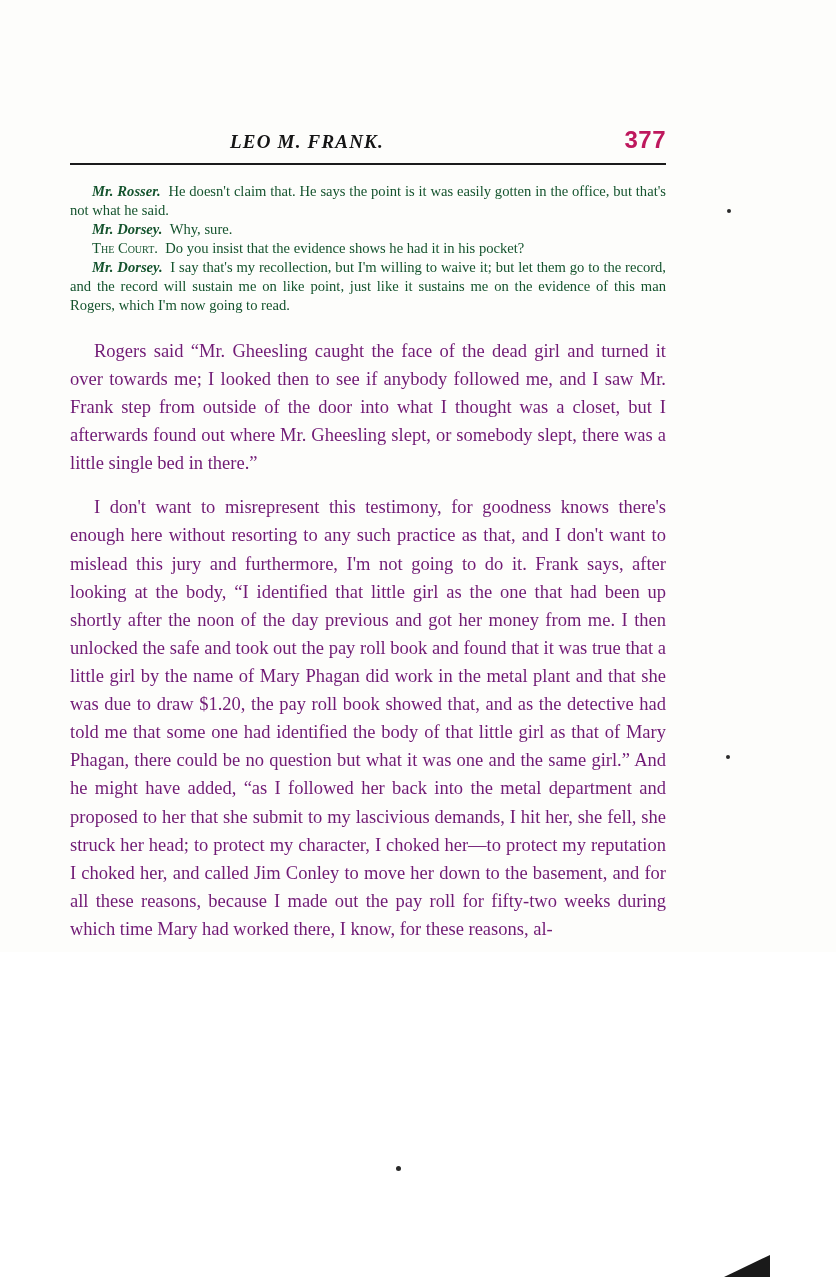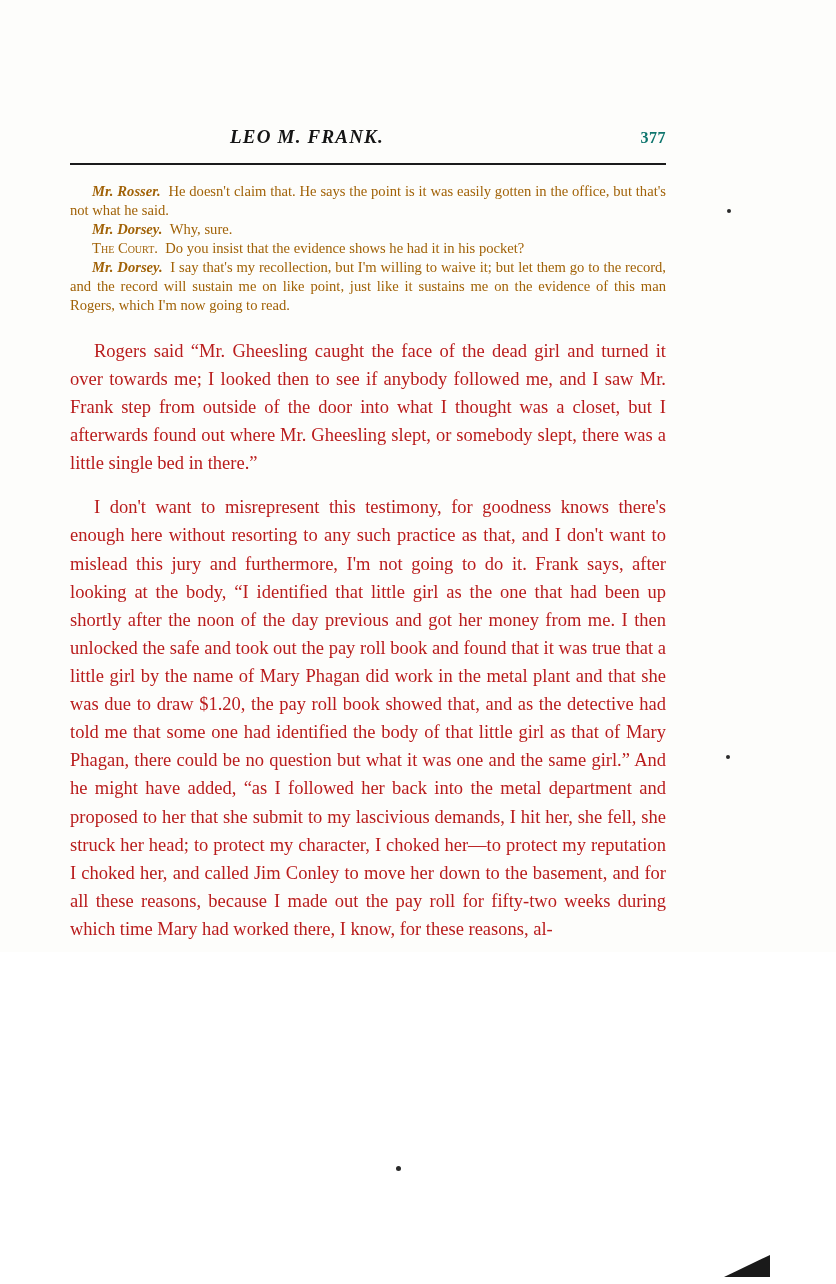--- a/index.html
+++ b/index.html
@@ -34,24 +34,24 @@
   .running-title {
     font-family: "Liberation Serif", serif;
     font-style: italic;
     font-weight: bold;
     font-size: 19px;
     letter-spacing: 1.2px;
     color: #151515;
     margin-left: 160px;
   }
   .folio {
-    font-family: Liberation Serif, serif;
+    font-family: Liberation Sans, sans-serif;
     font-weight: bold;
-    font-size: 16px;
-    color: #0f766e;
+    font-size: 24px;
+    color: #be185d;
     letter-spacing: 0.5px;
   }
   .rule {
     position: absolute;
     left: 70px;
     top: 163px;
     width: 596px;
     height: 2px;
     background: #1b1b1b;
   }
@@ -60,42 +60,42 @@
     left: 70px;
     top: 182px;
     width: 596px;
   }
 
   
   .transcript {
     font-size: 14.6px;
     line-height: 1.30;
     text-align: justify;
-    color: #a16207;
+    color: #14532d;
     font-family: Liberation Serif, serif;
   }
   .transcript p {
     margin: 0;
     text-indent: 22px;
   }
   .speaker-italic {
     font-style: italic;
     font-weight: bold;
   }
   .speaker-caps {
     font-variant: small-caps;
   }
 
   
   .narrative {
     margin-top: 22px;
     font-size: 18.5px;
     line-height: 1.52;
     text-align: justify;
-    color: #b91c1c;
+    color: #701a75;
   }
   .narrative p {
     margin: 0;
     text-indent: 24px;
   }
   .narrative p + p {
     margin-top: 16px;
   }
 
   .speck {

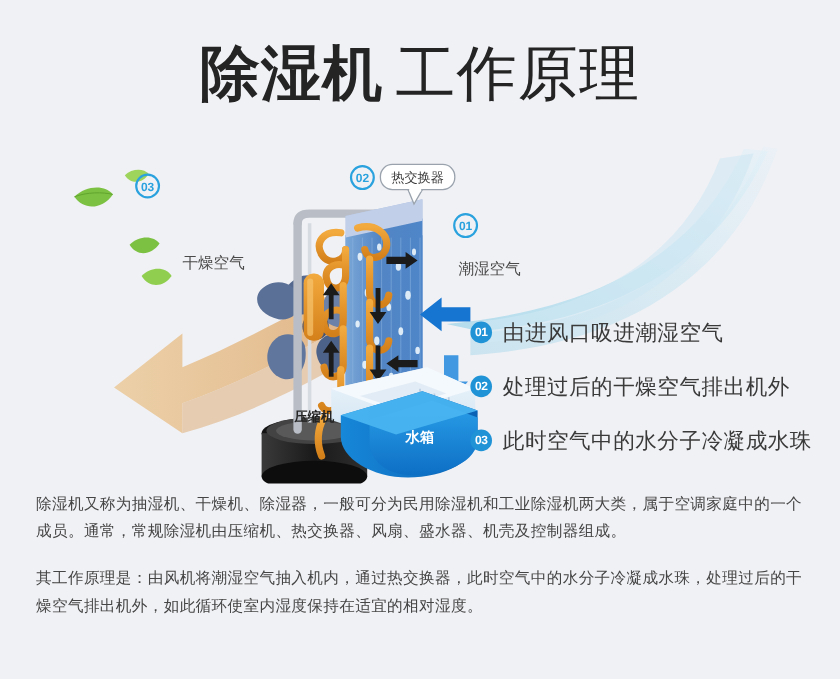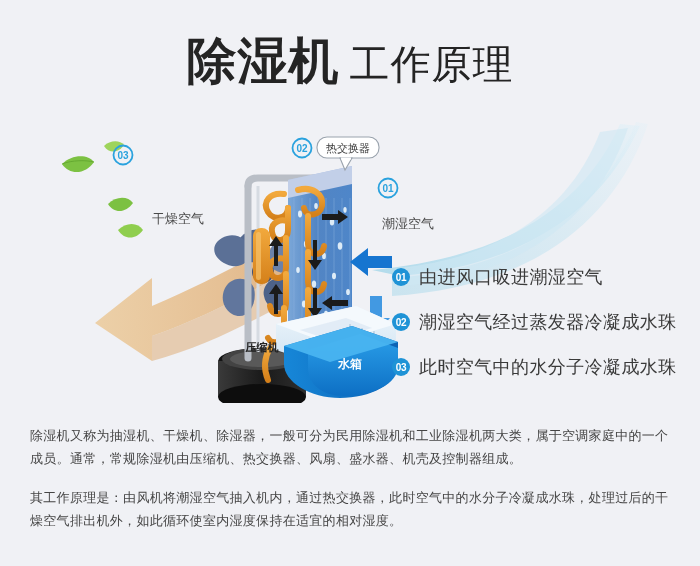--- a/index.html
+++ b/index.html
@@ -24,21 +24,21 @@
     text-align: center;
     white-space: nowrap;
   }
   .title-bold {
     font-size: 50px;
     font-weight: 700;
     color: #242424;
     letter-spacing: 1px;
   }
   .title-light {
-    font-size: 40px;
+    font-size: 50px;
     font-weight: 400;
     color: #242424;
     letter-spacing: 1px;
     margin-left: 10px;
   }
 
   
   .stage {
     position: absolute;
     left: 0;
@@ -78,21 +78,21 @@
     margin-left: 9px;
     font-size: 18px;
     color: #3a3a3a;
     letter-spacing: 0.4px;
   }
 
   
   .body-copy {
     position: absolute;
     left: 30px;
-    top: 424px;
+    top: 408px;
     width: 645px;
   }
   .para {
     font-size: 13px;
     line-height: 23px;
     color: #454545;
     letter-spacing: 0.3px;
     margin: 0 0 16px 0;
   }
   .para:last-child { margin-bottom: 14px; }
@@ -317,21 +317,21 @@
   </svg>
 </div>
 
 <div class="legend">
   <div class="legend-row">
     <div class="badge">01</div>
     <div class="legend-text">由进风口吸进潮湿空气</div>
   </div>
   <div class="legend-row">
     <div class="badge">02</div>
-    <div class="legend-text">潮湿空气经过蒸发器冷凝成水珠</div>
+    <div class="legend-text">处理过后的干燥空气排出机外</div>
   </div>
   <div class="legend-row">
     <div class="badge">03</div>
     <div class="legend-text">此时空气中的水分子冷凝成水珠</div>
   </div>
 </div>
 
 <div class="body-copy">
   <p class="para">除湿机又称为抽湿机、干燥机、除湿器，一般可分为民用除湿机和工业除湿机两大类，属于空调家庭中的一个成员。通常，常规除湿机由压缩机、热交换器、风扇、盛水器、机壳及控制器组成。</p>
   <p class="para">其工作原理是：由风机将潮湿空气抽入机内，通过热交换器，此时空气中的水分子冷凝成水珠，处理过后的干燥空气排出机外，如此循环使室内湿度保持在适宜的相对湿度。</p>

§ Assignment: Retype all of the material above exactly; the pictures stay out.

§ Solution to the problem:
--- a/index.html
+++ b/index.html
@@ -34,24 +34,24 @@
   .running-title {
     font-family: "Liberation Serif", serif;
     font-style: italic;
     font-weight: bold;
     font-size: 19px;
     letter-spacing: 1.2px;
     color: #151515;
     margin-left: 160px;
   }
   .folio {
-    font-family: Liberation Serif, serif;
+    font-family: Liberation Sans, sans-serif;
     font-weight: bold;
-    font-size: 16px;
-    color: #0f766e;
+    font-size: 24px;
+    color: #be185d;
     letter-spacing: 0.5px;
   }
   .rule {
     position: absolute;
     left: 70px;
     top: 163px;
     width: 596px;
     height: 2px;
     background: #1b1b1b;
   }
@@ -60,42 +60,42 @@
     left: 70px;
     top: 182px;
     width: 596px;
   }
 
   
   .transcript {
     font-size: 14.6px;
     line-height: 1.30;
     text-align: justify;
-    color: #a16207;
+    color: #14532d;
     font-family: Liberation Serif, serif;
   }
   .transcript p {
     margin: 0;
     text-indent: 22px;
   }
   .speaker-italic {
     font-style: italic;
     font-weight: bold;
   }
   .speaker-caps {
     font-variant: small-caps;
   }
 
   
   .narrative {
     margin-top: 22px;
     font-size: 18.5px;
     line-height: 1.52;
     text-align: justify;
-    color: #b91c1c;
+    color: #701a75;
   }
   .narrative p {
     margin: 0;
     text-indent: 24px;
   }
   .narrative p + p {
     margin-top: 16px;
   }
 
   .speck {

--- a/index.html
+++ b/index.html
@@ -24,21 +24,21 @@
     text-align: center;
     white-space: nowrap;
   }
   .title-bold {
     font-size: 50px;
     font-weight: 700;
     color: #242424;
     letter-spacing: 1px;
   }
   .title-light {
-    font-size: 40px;
+    font-size: 50px;
     font-weight: 400;
     color: #242424;
     letter-spacing: 1px;
     margin-left: 10px;
   }
 
   
   .stage {
     position: absolute;
     left: 0;
@@ -78,21 +78,21 @@
     margin-left: 9px;
     font-size: 18px;
     color: #3a3a3a;
     letter-spacing: 0.4px;
   }
 
   
   .body-copy {
     position: absolute;
     left: 30px;
-    top: 424px;
+    top: 408px;
     width: 645px;
   }
   .para {
     font-size: 13px;
     line-height: 23px;
     color: #454545;
     letter-spacing: 0.3px;
     margin: 0 0 16px 0;
   }
   .para:last-child { margin-bottom: 14px; }
@@ -317,21 +317,21 @@
   </svg>
 </div>
 
 <div class="legend">
   <div class="legend-row">
     <div class="badge">01</div>
     <div class="legend-text">由进风口吸进潮湿空气</div>
   </div>
   <div class="legend-row">
     <div class="badge">02</div>
-    <div class="legend-text">潮湿空气经过蒸发器冷凝成水珠</div>
+    <div class="legend-text">处理过后的干燥空气排出机外</div>
   </div>
   <div class="legend-row">
     <div class="badge">03</div>
     <div class="legend-text">此时空气中的水分子冷凝成水珠</div>
   </div>
 </div>
 
 <div class="body-copy">
   <p class="para">除湿机又称为抽湿机、干燥机、除湿器，一般可分为民用除湿机和工业除湿机两大类，属于空调家庭中的一个成员。通常，常规除湿机由压缩机、热交换器、风扇、盛水器、机壳及控制器组成。</p>
   <p class="para">其工作原理是：由风机将潮湿空气抽入机内，通过热交换器，此时空气中的水分子冷凝成水珠，处理过后的干燥空气排出机外，如此循环使室内湿度保持在适宜的相对湿度。</p>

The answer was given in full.